Re: Crash by targetted recovery

From: Kyotaro Horiguchi <horikyota(dot)ntt(at)gmail(dot)com>
To: masao(dot)fujii(at)oss(dot)nttdata(dot)com
Cc: pgsql-hackers(at)lists(dot)postgresql(dot)org
Subject: Re: Crash by targetted recovery
Date: 2020-02-27 08:05:30
Message-ID: 20200227.170530.2264412619413068664.horikyota.ntt@gmail.com
Views: Raw Message | Whole Thread | Download mbox | Resend email
Thread:
Lists: pgsql-hackers

Thank you for the comment.
At Thu, 27 Feb 2020 16:23:44 +0900, Fujii Masao <masao(dot)fujii(at)oss(dot)nttdata(dot)com> wrote in
> On 2020/02/27 15:23, Kyotaro Horiguchi wrote:
> >> I failed to understand why random access while reading from
> >> stream is bad idea. Could you elaborate why?
> > It seems to me the word "streaming" suggests that WAL record should be
> > read sequentially. Random access, which means reading from arbitrary
> > location, breaks a stream. (But the patch doesn't try to stop wal
> > sender if randAccess.)
> >
> >> Isn't it sufficient to set currentSource to 0 when disabling
> >> StandbyMode?
> > I thought that and it should work, but I hesitated to manipulate on
> > currentSource in StartupXLOG. currentSource is basically a private
> > state of WaitForWALToBecomeAvailable. ReadRecord modifies it but I
> > think it's not good to modify it out of the the logic in
> > WaitForWALToBecomeAvailable.
>
> If so, what about adding the following at the top of
> WaitForWALToBecomeAvailable()?
>
> if (!StandbyMode && currentSource == XLOG_FROM_STREAM)
> currentSource = 0;

It works virtually the same way. I'm happy to do that if you don't
agree to using randAccess. But I'd rather do that in the 'if
(!InArchiveRecovery)' section.

> > Come to think of that I got to think the
> > following part in ReadRecord should use randAccess instead..
> > xlog.c:4384
> >> /*
> > - * Before we retry, reset lastSourceFailed and currentSource
> > - * so that we will check the archive next.
> > + * Streaming has broken, we retry from the same LSN.
> >> */
> >> lastSourceFailed = false;
> > - currentSource = 0;
> > + private->randAccess = true;
>
> Sorry, I failed to understand why this change is necessary...

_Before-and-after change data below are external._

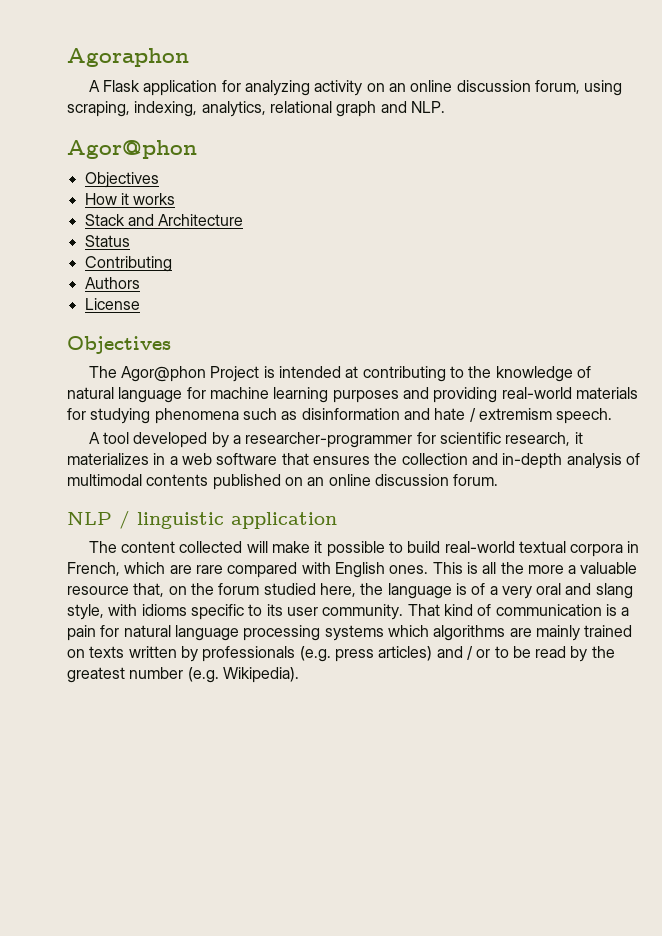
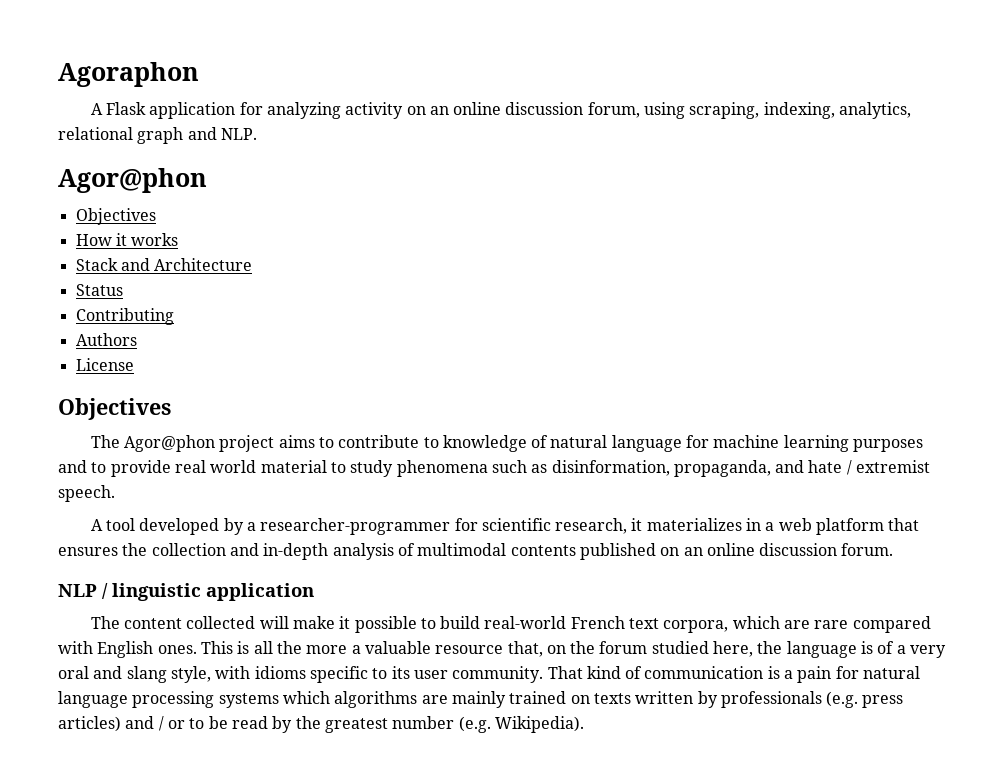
- The Agor@phon Project is intended at contributing to the knowledge of natural language for machine learning purposes and providing real-world materials for studying phenomena such as disinformation and hate / extremism speech.
+ The Agor@phon project aims to contribute to knowledge of natural language for machine learning purposes and to provide real world material to study phenomena such as disinformation, propaganda, and hate / extremist speech.
- A tool developed by a researcher-programmer for scientific research, it materializes in a web software that ensures the collection and in-depth analysis of multimodal contents published on an online discussion forum.
+ A tool developed by a researcher-programmer for scientific research, it materializes in a web platform that ensures the collection and in-depth analysis of multimodal contents published on an online discussion forum.
- The content collected will make it possible to build real-world textual corpora in French, which are rare compared with English ones.
+ The content collected will make it possible to build real-world French text corpora, which are rare compared with English ones.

It's not necessary, just for being tidy about the responsibility on
currentSource.

> At least the comment that you added seems incorrect
> because WAL streaming should not have started yet when
> we reach the above point.

Oops, right.

- * Streaming has broken, we retry from the same LSN.
+ * Restart recovery from the current LSN.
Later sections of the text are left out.